(Change detection data)
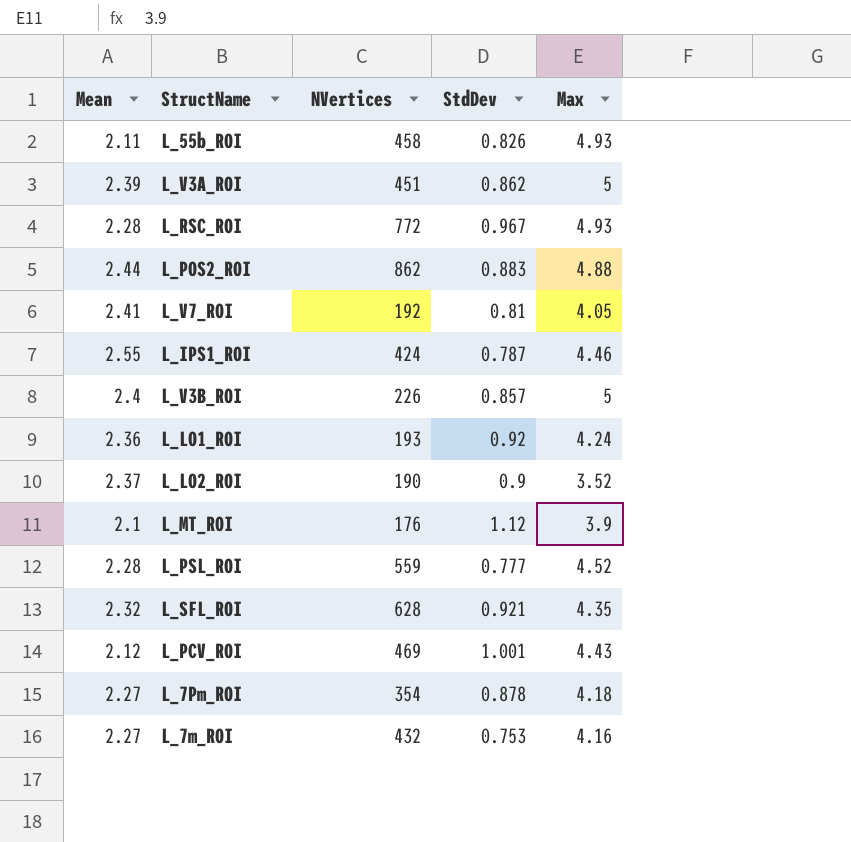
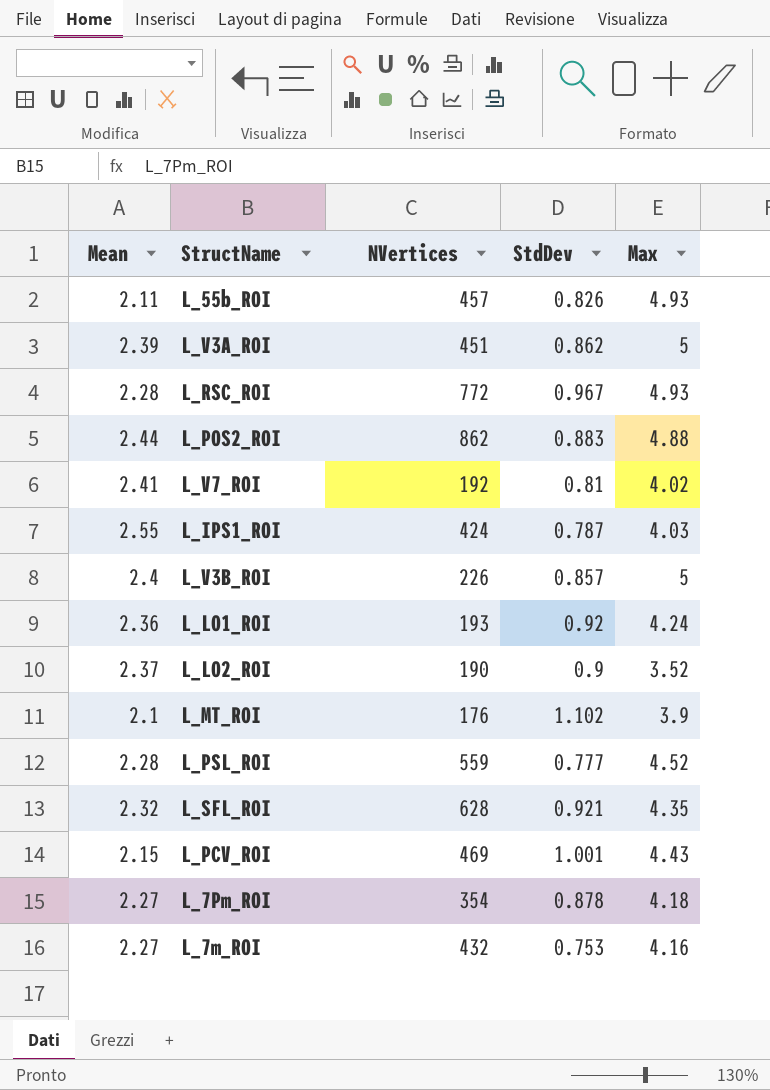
L_55b_ROI | NVertices: 458 -> 457
L_V7_ROI | Max: 4.05 -> 4.02
L_IPS1_ROI | Max: 4.46 -> 4.03
L_MT_ROI | StdDev: 1.12 -> 1.102
L_PCV_ROI | Mean: 2.12 -> 2.15

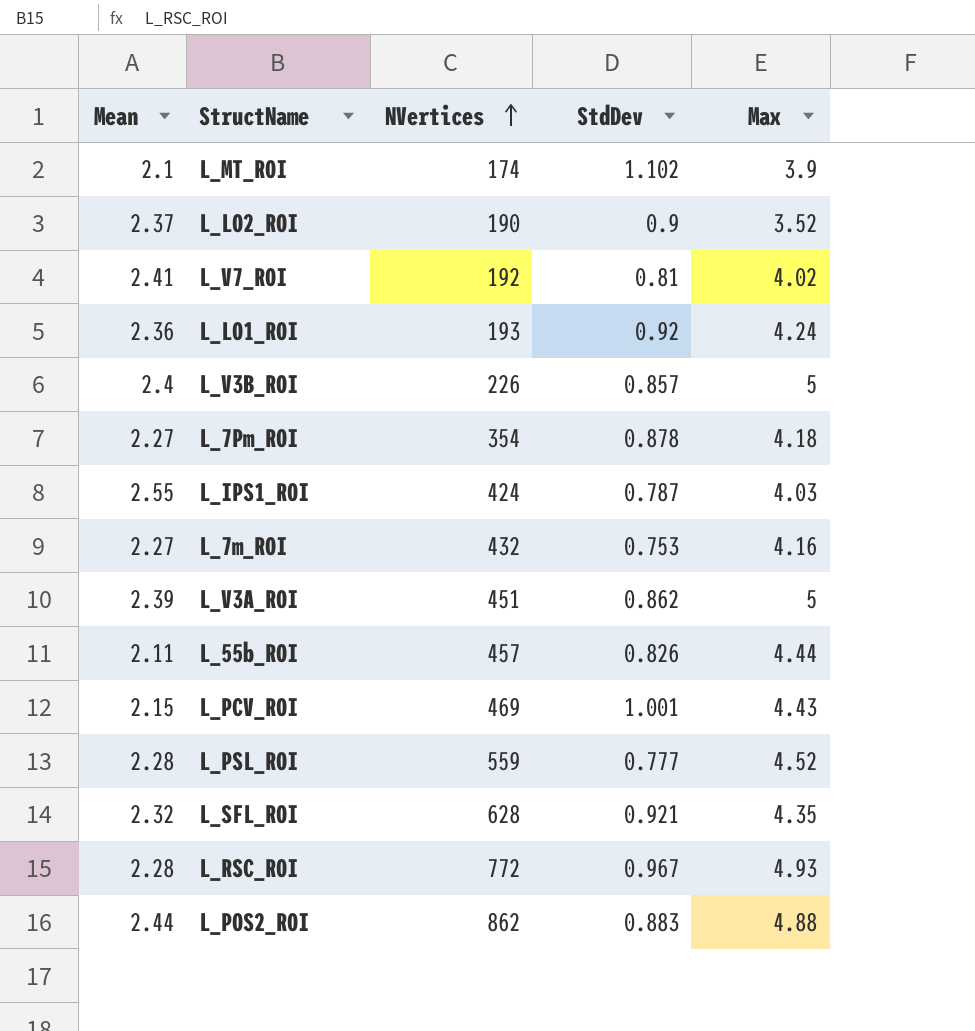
row order: none -> NVertices ascending
L_MT_ROI | NVertices: 176 -> 174
L_55b_ROI | Max: 4.93 -> 4.44

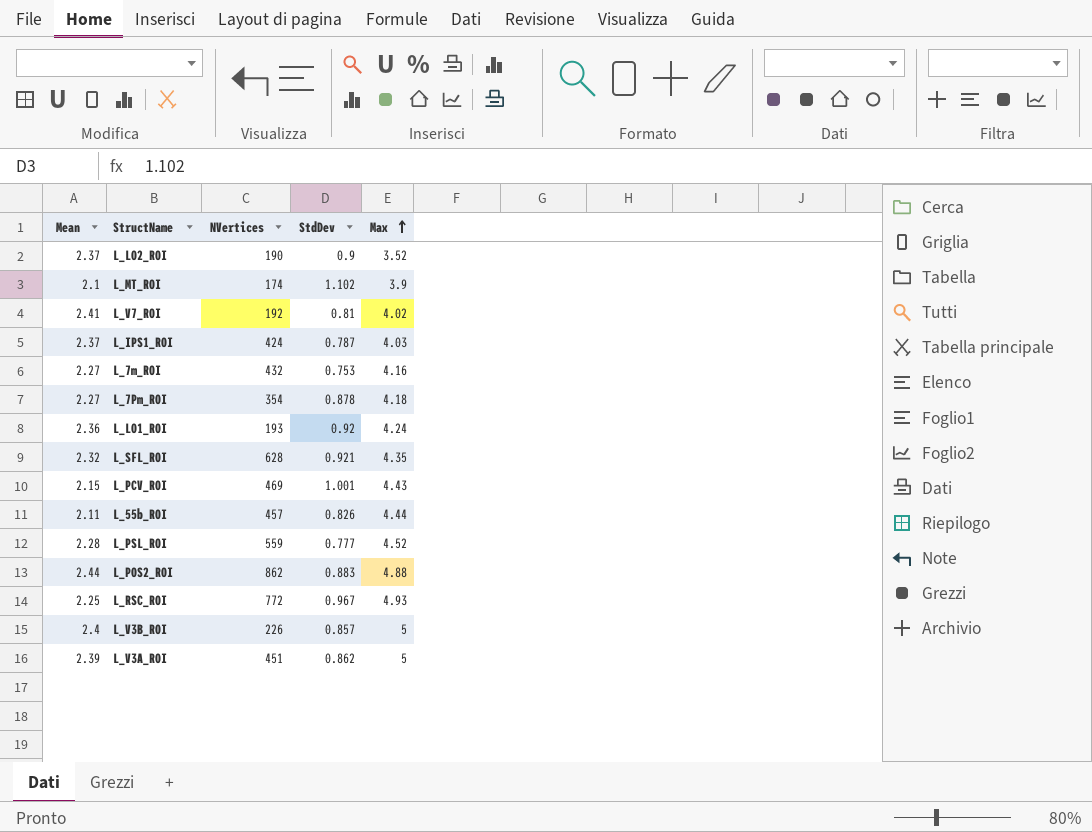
row order: NVertices ascending -> Max ascending
L_IPS1_ROI | Mean: 2.55 -> 2.37
L_RSC_ROI | Mean: 2.28 -> 2.25

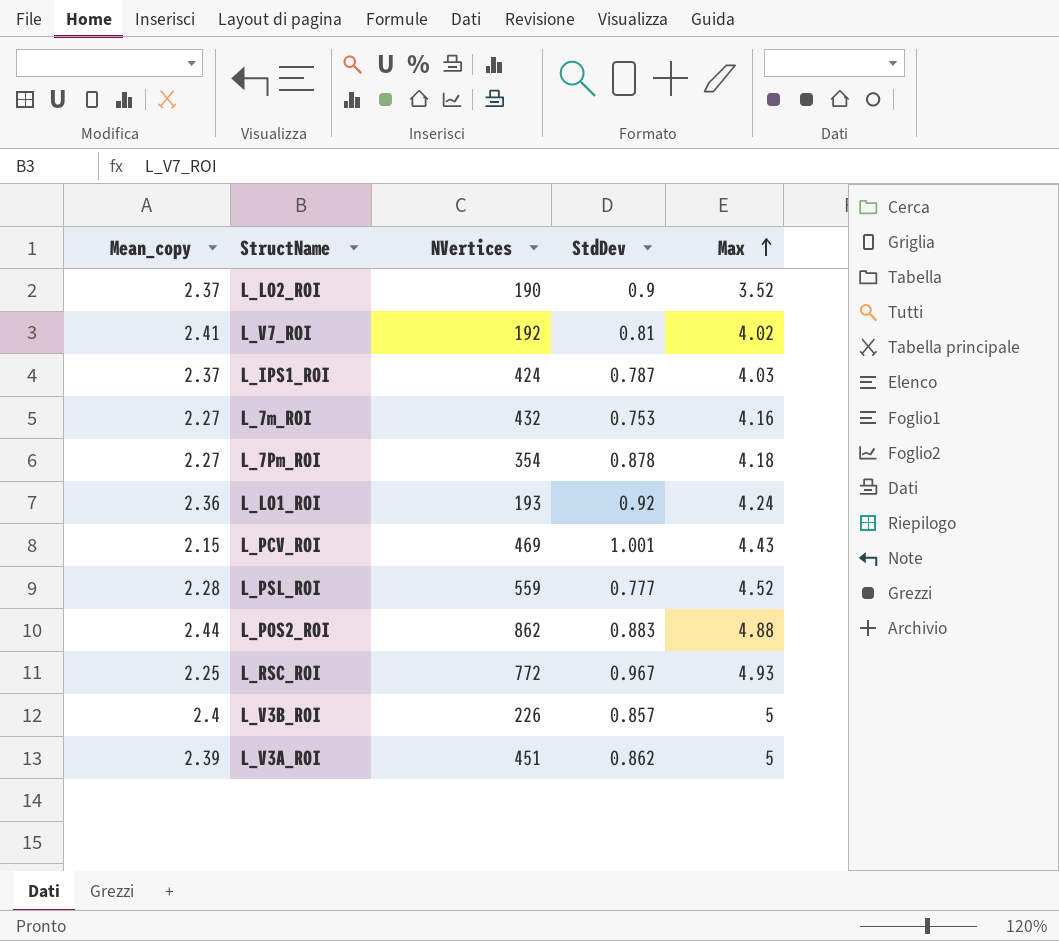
column name: Mean -> Mean_copy
row L_MT_ROI: 2.1 | 174 | 1.102 | 3.9 -> none
row L_SFL_ROI: 2.32 | 628 | 0.921 | 4.35 -> none
row L_55b_ROI: 2.11 | 457 | 0.826 | 4.44 -> none

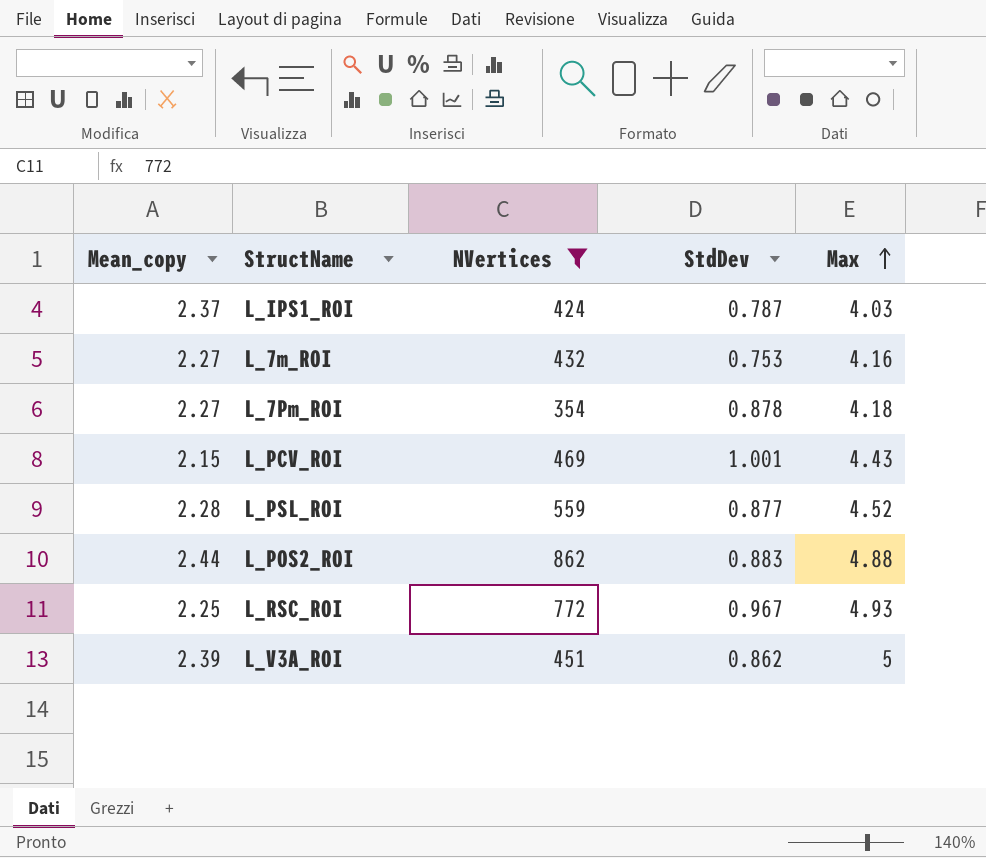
filter: none -> NVertices >= 354
L_PSL_ROI | StdDev: 0.777 -> 0.877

> [Work item]:
Could you write out, word for word, the lines from the one containing "column name: Mean -> Mean_copy" through the last line of the records, leaving out the pictures?

> [Response to the task]:
column name: Mean -> Mean_copy
row L_MT_ROI: 2.1 | 174 | 1.102 | 3.9 -> none
row L_SFL_ROI: 2.32 | 628 | 0.921 | 4.35 -> none
row L_55b_ROI: 2.11 | 457 | 0.826 | 4.44 -> none

filter: none -> NVertices >= 354
L_PSL_ROI | StdDev: 0.777 -> 0.877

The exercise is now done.